▸ **THE TASK**: In the data below, find every line with the string "direction" and pull it out.

★ ★ ★ ★ ★

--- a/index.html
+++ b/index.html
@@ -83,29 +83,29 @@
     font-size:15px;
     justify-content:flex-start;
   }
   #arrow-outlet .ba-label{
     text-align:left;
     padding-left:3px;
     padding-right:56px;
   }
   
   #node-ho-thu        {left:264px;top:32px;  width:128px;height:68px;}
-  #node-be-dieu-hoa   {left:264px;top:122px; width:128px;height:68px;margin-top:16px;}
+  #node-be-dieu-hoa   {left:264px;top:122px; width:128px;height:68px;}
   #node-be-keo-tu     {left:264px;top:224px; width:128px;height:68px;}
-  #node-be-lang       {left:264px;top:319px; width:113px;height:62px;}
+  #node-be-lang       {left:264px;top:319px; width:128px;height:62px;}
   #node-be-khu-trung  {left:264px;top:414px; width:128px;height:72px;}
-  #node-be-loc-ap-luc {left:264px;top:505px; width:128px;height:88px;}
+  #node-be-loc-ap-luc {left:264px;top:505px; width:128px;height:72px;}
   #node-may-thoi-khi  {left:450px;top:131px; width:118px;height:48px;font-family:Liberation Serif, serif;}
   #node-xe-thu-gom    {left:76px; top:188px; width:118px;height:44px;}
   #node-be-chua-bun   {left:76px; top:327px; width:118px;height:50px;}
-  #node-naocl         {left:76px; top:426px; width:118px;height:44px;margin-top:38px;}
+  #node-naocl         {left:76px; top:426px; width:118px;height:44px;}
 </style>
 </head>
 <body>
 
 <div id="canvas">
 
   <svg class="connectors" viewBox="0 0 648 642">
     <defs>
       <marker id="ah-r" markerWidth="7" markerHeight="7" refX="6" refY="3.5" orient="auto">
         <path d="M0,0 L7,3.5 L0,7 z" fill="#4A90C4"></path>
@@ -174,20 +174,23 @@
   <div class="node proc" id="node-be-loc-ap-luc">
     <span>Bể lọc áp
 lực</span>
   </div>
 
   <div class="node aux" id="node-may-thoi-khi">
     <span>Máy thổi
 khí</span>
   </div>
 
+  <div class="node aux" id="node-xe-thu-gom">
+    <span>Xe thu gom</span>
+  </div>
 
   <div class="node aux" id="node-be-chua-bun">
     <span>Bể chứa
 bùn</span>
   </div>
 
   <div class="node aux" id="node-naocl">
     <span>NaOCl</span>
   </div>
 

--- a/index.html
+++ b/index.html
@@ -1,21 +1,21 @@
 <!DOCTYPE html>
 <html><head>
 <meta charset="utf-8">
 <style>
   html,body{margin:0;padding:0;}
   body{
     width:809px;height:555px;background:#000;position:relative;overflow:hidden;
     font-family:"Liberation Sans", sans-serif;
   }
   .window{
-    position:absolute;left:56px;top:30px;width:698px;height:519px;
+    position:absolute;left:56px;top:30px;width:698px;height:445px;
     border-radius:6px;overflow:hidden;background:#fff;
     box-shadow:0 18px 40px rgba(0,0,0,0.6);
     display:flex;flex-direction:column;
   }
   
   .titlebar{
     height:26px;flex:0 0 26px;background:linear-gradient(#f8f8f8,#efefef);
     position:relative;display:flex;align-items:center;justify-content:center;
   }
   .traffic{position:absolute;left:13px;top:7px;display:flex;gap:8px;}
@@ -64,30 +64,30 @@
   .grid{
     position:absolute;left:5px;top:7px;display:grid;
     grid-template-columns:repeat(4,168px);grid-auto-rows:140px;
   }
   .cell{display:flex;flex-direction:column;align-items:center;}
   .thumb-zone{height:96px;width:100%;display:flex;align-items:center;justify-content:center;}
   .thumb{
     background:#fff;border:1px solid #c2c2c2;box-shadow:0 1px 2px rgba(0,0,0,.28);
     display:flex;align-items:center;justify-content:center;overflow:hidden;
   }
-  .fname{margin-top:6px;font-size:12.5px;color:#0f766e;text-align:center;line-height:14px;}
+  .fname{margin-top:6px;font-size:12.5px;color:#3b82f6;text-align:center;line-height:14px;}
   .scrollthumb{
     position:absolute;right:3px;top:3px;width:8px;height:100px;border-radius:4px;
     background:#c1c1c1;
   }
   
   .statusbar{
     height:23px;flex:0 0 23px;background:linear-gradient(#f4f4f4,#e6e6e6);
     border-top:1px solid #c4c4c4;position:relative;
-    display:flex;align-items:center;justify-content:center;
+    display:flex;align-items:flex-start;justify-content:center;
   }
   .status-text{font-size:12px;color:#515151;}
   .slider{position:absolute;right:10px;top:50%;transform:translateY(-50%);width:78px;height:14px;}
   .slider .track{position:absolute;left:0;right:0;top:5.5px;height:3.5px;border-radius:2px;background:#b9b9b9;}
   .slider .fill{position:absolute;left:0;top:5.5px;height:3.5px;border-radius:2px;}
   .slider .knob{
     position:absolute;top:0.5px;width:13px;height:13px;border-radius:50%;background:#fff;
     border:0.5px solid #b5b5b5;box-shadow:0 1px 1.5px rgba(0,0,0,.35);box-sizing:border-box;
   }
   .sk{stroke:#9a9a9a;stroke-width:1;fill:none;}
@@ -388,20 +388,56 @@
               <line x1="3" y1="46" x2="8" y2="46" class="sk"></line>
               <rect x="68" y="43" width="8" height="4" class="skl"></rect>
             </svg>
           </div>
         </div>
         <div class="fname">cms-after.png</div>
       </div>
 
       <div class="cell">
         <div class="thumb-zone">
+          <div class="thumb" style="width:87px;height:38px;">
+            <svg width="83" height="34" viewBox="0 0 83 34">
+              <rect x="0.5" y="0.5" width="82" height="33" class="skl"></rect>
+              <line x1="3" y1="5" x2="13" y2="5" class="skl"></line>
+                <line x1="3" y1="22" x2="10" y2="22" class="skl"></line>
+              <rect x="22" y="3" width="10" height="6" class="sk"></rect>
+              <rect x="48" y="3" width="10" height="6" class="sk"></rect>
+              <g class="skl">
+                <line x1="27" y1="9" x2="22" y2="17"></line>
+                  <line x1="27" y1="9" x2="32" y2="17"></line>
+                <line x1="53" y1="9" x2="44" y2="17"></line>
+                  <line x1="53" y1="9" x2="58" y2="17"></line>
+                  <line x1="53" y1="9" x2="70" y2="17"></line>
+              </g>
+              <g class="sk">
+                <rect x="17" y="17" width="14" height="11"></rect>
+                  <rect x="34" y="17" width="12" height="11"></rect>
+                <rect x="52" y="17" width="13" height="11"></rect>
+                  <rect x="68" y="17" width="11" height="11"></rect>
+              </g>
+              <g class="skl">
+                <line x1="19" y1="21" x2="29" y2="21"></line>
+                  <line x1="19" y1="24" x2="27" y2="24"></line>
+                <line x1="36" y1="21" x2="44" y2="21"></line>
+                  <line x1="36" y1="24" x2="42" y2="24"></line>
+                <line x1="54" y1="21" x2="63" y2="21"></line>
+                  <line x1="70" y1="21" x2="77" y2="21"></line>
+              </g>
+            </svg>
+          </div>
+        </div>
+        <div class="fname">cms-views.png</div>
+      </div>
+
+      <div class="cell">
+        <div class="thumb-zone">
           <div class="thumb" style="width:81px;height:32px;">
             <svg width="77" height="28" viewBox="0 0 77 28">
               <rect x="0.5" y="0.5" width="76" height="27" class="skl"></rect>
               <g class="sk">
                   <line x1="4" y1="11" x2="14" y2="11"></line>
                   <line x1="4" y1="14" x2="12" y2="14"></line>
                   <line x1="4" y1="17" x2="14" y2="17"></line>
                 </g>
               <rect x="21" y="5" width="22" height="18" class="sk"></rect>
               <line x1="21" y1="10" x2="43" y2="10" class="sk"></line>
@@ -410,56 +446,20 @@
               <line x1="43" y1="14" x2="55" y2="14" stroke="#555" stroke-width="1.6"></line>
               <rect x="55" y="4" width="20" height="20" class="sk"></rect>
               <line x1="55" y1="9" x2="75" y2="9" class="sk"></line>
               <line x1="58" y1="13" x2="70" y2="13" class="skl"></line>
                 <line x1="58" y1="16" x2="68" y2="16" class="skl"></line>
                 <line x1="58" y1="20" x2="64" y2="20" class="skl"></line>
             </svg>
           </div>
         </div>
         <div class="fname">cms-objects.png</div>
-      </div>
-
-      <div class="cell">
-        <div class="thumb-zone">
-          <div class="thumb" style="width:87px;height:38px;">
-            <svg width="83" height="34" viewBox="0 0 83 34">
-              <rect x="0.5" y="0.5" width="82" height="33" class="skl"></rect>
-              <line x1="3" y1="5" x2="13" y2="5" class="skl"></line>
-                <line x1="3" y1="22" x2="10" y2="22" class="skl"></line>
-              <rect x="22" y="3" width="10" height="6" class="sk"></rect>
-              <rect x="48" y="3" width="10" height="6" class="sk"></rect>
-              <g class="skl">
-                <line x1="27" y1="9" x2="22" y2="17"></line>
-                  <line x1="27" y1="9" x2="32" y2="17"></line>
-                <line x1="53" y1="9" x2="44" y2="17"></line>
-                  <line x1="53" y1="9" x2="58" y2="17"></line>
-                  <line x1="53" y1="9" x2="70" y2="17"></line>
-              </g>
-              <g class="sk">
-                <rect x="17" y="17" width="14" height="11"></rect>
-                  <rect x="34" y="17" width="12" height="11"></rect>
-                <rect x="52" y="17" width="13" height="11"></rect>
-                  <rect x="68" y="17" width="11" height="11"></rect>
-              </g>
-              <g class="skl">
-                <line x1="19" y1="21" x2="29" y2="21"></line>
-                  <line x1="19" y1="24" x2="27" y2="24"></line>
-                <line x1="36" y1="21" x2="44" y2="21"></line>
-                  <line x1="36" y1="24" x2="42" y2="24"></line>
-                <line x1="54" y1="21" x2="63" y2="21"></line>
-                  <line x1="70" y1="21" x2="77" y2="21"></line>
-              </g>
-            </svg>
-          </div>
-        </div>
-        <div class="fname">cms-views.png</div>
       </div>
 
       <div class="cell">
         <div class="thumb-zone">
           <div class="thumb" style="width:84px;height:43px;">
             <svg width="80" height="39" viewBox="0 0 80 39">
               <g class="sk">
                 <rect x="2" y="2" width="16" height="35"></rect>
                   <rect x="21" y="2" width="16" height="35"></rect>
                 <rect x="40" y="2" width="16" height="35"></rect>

★ ★ ★ ★ ★

▸ **WRITTEN ANSWER**:
     display:flex;flex-direction:column;
   .cell{display:flex;flex-direction:column;align-items:center;}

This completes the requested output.